WHAT TO WORK ON:
Below are the records; copy each line in which "Chickenpox" can be found.

──────── EXERCISE MATERIAL ────────

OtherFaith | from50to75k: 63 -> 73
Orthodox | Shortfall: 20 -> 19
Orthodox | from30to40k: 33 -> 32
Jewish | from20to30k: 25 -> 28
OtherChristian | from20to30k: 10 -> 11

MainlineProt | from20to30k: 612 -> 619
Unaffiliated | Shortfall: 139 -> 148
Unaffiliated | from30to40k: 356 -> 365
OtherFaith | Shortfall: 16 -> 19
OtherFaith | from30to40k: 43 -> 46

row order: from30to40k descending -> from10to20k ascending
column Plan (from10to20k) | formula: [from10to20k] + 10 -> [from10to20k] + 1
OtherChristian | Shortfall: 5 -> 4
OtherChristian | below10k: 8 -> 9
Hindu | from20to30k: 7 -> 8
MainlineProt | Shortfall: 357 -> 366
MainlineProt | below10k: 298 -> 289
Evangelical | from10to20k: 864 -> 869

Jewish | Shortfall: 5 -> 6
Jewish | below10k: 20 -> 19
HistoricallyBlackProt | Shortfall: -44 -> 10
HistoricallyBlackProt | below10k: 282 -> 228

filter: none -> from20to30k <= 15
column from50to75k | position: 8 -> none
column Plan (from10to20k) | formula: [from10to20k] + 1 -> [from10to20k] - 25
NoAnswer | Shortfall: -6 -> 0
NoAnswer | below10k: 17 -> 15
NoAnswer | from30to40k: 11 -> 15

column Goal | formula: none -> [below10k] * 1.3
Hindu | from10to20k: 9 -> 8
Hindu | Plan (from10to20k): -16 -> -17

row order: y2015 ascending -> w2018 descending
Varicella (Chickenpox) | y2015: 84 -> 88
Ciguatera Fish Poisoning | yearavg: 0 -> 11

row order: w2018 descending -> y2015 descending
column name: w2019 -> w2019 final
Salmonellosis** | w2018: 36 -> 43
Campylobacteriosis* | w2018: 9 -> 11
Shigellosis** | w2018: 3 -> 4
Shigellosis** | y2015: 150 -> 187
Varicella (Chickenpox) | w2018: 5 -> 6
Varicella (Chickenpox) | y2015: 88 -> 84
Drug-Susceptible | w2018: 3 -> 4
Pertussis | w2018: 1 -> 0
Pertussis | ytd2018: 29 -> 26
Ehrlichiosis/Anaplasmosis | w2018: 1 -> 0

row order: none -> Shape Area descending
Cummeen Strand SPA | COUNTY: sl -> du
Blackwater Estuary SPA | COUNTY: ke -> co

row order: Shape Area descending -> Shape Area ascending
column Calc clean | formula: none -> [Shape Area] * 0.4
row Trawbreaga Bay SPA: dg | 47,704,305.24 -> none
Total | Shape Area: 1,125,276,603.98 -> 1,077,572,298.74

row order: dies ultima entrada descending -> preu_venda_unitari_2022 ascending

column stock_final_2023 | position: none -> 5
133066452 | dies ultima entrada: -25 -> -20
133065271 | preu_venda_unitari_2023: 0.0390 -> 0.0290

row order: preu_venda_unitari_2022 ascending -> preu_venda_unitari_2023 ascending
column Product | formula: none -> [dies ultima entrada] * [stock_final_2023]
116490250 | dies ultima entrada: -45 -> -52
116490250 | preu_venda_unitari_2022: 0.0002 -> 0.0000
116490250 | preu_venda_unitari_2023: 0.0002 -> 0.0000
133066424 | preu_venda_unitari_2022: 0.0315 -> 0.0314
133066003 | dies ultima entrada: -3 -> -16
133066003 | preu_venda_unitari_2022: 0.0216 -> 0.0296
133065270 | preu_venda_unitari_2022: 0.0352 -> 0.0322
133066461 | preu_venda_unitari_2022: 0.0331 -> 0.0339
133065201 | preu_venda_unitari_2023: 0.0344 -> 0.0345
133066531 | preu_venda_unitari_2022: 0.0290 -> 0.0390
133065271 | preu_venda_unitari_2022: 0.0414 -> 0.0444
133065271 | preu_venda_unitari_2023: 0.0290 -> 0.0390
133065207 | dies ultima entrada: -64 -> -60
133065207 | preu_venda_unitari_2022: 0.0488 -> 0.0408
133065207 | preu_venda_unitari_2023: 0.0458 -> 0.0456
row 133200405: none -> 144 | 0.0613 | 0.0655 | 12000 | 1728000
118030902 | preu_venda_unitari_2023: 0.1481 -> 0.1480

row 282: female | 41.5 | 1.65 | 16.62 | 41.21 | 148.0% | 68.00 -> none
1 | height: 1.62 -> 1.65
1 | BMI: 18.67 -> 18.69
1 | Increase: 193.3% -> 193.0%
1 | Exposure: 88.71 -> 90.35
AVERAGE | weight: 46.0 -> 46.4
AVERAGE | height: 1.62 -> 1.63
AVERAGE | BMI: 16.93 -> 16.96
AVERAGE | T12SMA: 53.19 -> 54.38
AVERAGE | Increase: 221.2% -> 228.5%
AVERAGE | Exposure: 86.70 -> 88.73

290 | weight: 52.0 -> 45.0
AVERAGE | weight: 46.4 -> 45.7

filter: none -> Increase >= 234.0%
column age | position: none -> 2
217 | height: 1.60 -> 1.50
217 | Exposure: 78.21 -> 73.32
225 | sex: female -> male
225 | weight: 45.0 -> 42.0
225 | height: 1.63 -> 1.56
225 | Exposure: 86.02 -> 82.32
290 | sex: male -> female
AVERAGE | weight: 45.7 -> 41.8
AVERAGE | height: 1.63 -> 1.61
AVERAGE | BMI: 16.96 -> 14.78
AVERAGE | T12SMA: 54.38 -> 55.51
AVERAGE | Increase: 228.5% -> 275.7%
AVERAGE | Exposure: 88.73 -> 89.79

────────

SOLVED EXERCISE:
Varicella (Chickenpox) | y2015: 84 -> 88
Varicella (Chickenpox) | w2018: 5 -> 6
Varicella (Chickenpox) | y2015: 88 -> 84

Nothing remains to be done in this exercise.